Presently, a number of manufacturers are producing handsets which have patch antennas mounted internally of the handset casing; whilst this may reduce the amount of radiation directed towards the user by reason of the antenna being situated adjacent to a ground plane (although the ground plane will also parasitically radiate), radiating powers need to be increased in order to compensate for the directionality and because the users hand will tend to attenuate the signals--with unknown long term effects. Applicants have a copending patent application which, inter alia, provides a communications handset with a detachable antenna. Nevertheless, the choice of antennas is not simple.

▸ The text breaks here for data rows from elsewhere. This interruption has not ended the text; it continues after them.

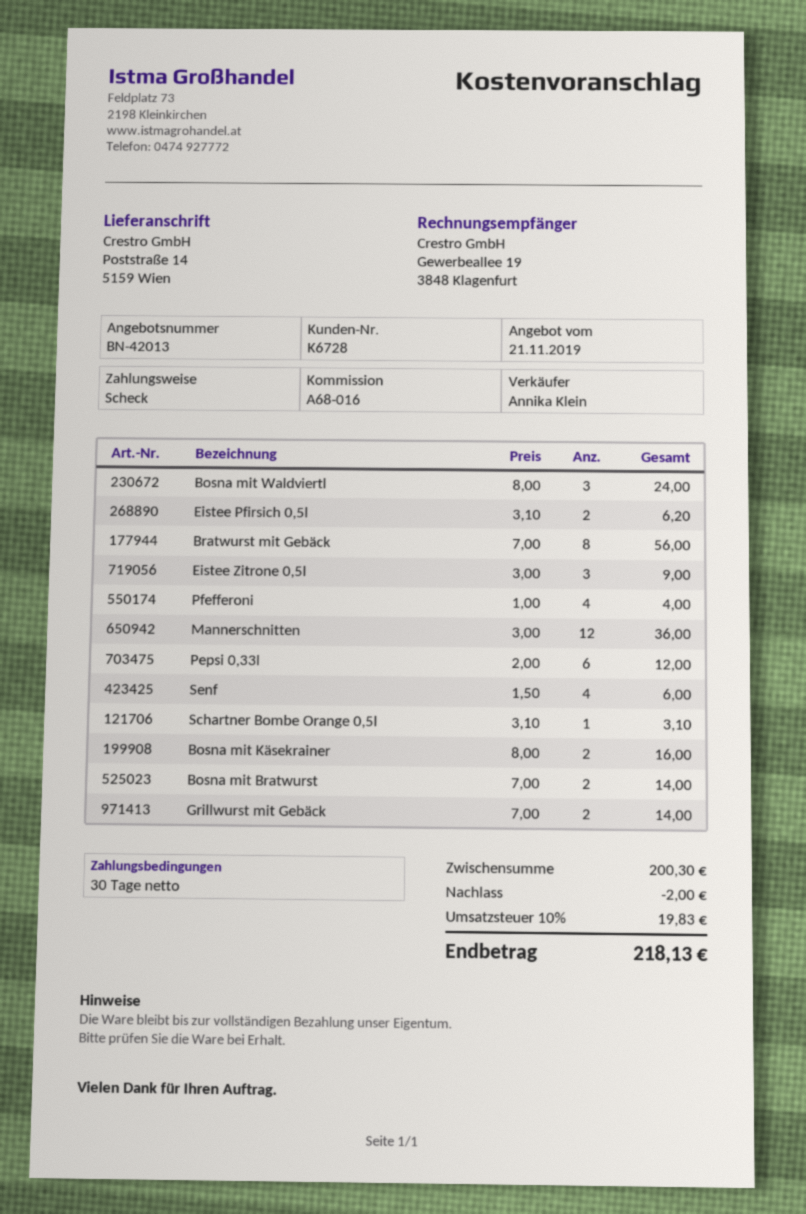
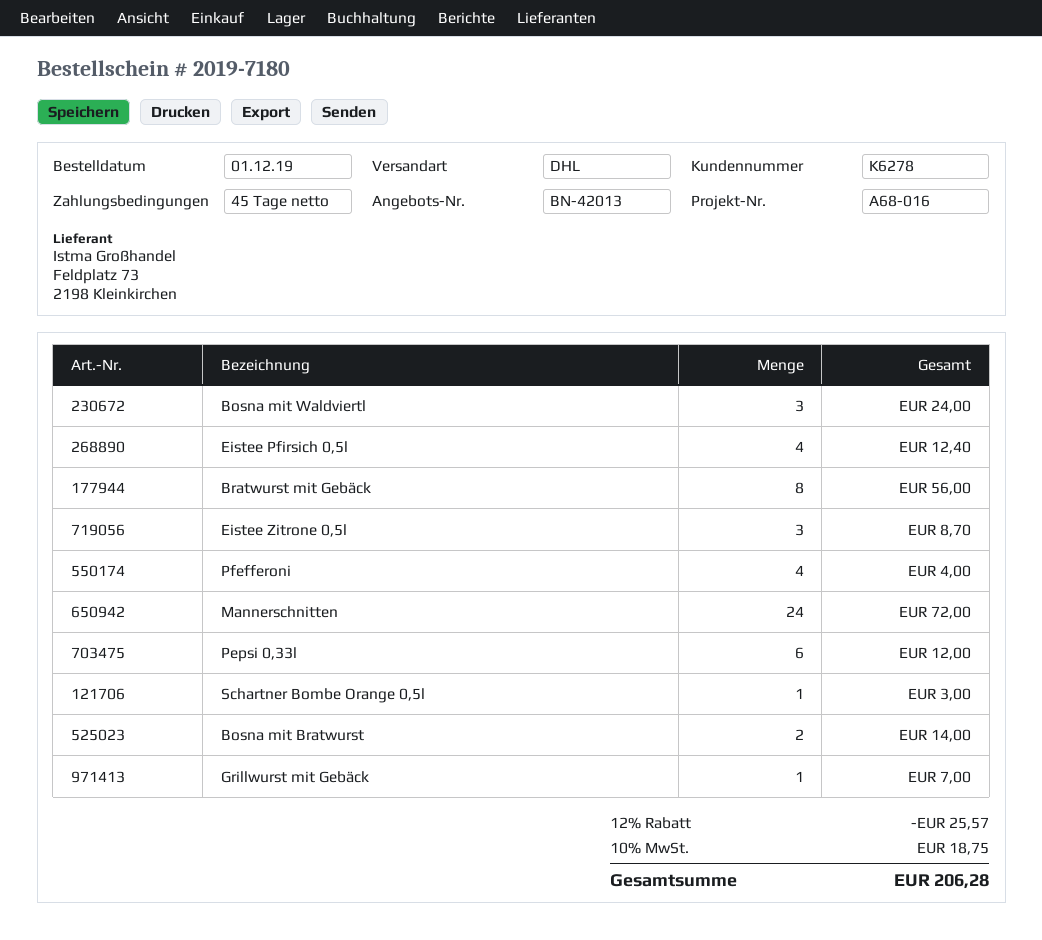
payment terms: 30 days -> 45 days
customer number: K6728 -> K6278
Eistee Pfirsich 0,5l: 2 for 6.20 -> 4 for 12.40
Eistee Zitrone 0,5l: 3 for 9.00 -> 3 for 8.70
Mannerschnitten: 12 for 36.00 -> 24 for 72.00
Senf: 4 for 6.00 -> none
Schartner Bombe Orange 0,5l: 1 for 3.10 -> 1 for 3.00
Bosna mit Käsekrainer: 2 for 16.00 -> none
Grillwurst mit Gebäck: 2 for 14.00 -> 1 for 7.00
discount: 2.00 -> 25.57
tax: 10% = 19.83 -> 10% = 18.75
total: 218.13 -> 206.28

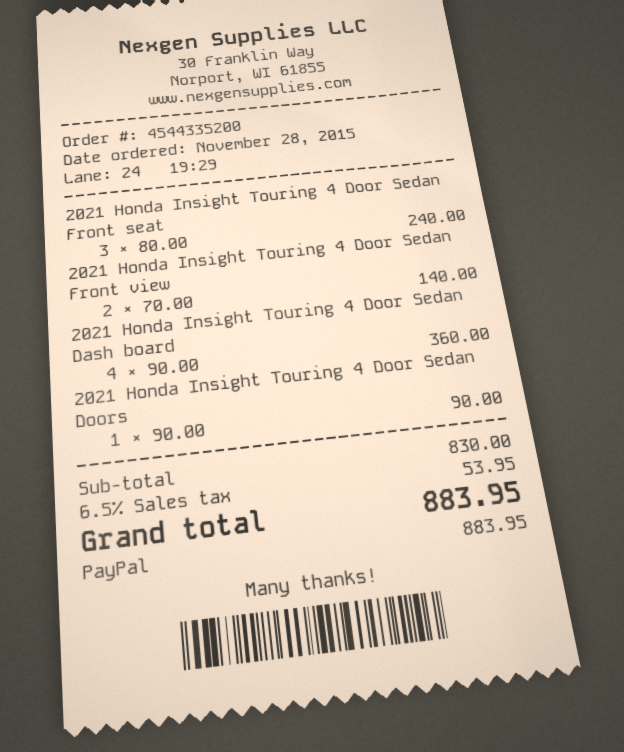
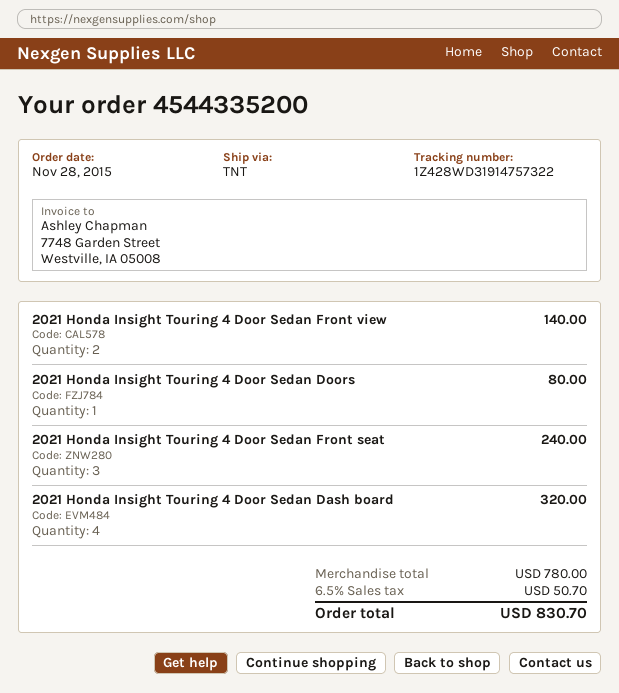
2021 Honda Insight Touring 4 Door Sedan Dash board: 4 for 360.00 -> 4 for 320.00
2021 Honda Insight Touring 4 Door Sedan Doors: 1 for 90.00 -> 1 for 80.00
subtotal: 830.00 -> 780.00
tax: 6.5% = 53.95 -> 6.5% = 50.70
total: 883.95 -> 830.70

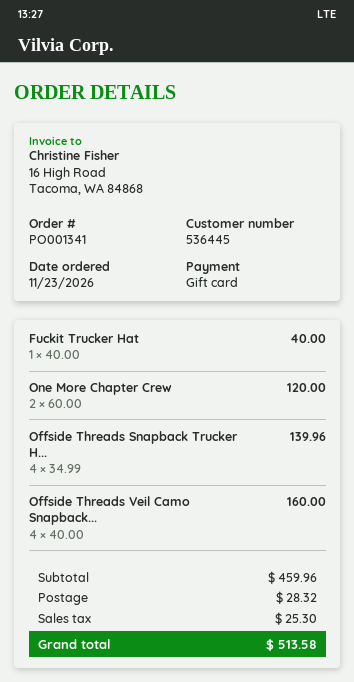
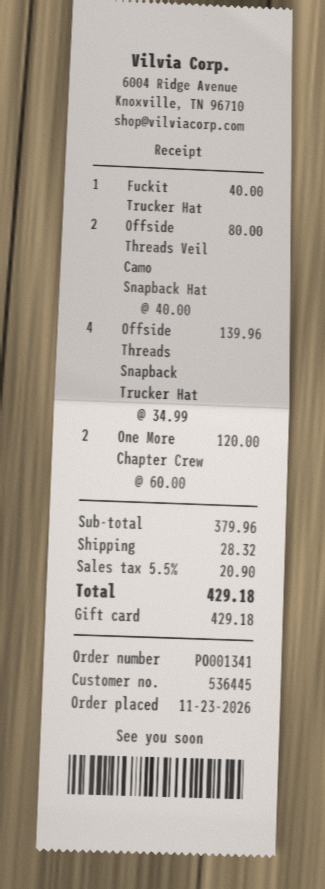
Offside Threads Veil Camo Snapback...: 4 x 40.00 = 160.00 -> 2 x 40.00 = 80.00
subtotal: 459.96 -> 379.96
tax: 25.30 -> 20.90
total: 513.58 -> 429.18

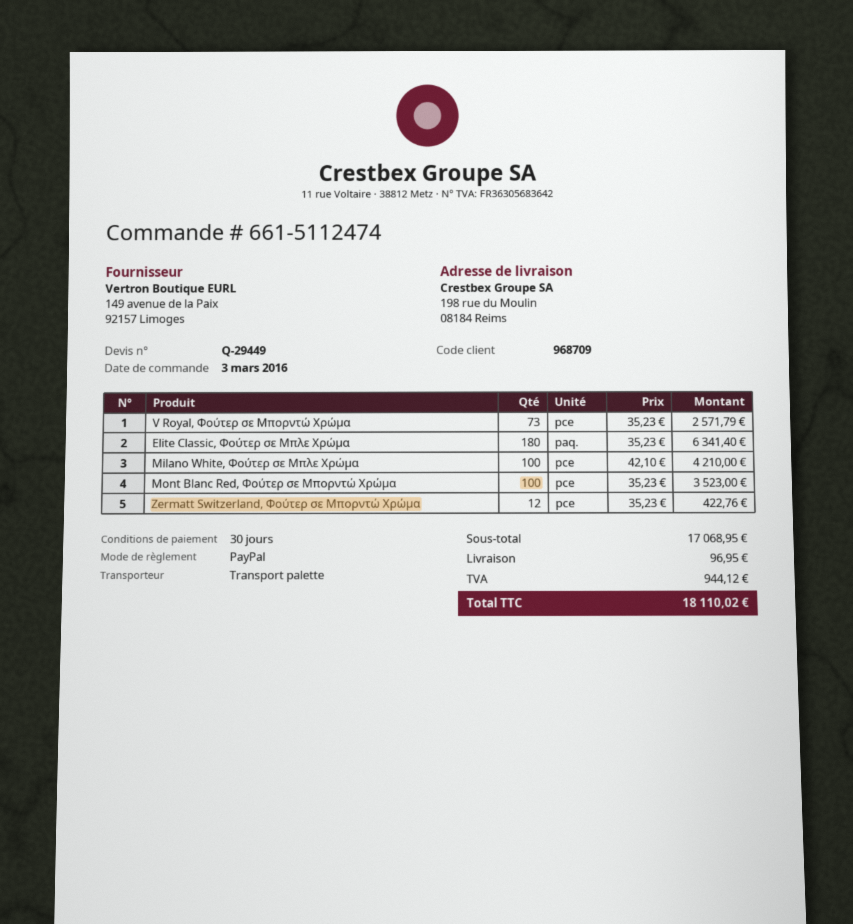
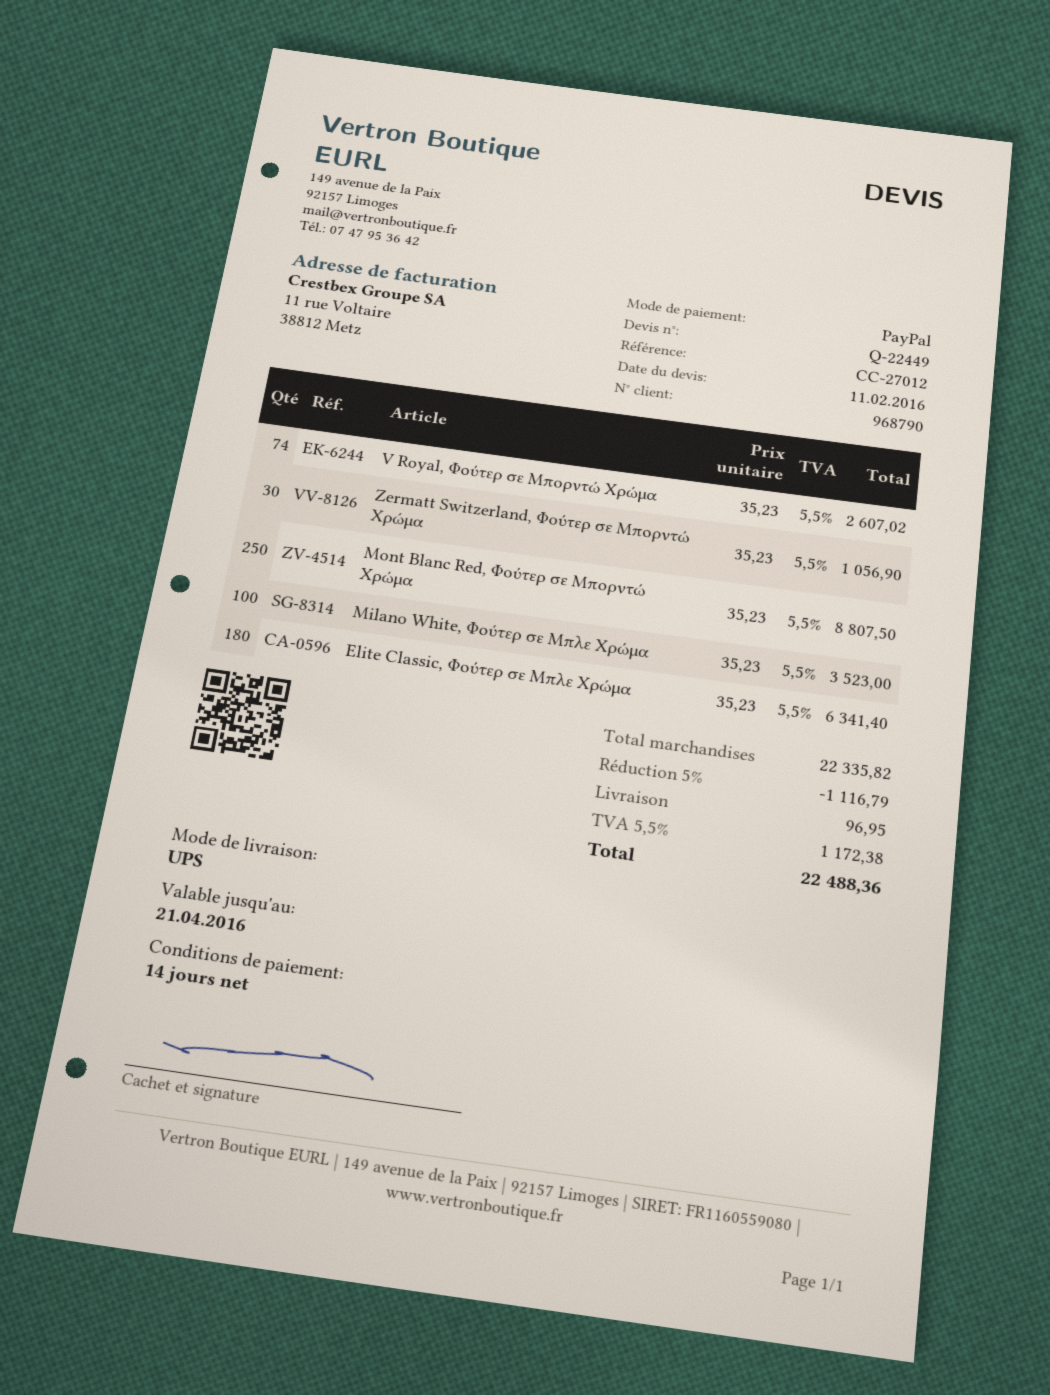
quote number: Q-29449 -> Q-22449
payment terms: 30 days -> 14 days
customer number: 968709 -> 968790
shipping method: pallet freight -> UPS
V Royal, Φούτερ σε Μπορντώ Χρώμα: 73 x 35.23 = 2571.79 -> 74 x 35.23 = 2607.02
Milano White, Φούτερ σε Μπλε Χρώμα: 100 x 42.10 = 4210.00 -> 100 x 35.23 = 3523.00
Mont Blanc Red, Φούτερ σε Μπορντώ Χρώμα: 100 x 35.23 = 3523.00 -> 250 x 35.23 = 8807.50
Zermatt Switzerland, Φούτερ σε Μπορντώ Χρώμα: 12 x 35.23 = 422.76 -> 30 x 35.23 = 1056.90
subtotal: 17068.95 -> 22335.82
discount: none -> 5% = 1116.79
tax: 944.12 -> 1172.38
total: 18110.02 -> 22488.36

A further antenna structure is detailed in a European Patent Application, EP 0487053A1 in the name of Andrew Corporation. This antenna consists of two conducting strips with alternating wide and narrow sections. The structure is shown in FIG. 4. The structure is essentially a travelling wave structure that appears as an end fed collinear array of dipoles. The radiation pattern is omnidirectional in the azimuth plane, and this structure is used for low cost cellular base station antenna installations; it is not suitable for handsets. The end of the array is either terminated by putting a load across the two ends, or by shorting the two ends across. Taking one section, the narrow conductor looks very much like a microstrip track with the opposite wide section acting as its ground plane. This track then feeds the wide section above it. Each pair of consecutive sections are approximately one half of a wavelength in length. Consequently, it is found that two consecutive wide sections, one on each conducting strip, are in phase and these radiate such that the peak radiation is perpendicular to the axis of the antenna. However, some radiation occurs from the narrow sections as well. A means of suppressing radiation from the narrow sections has been detailed in U.S. Pat. No. 5,339,089. This amounts to adding side walls on to the wide sections, which adds complexity to the structure and therefore cost.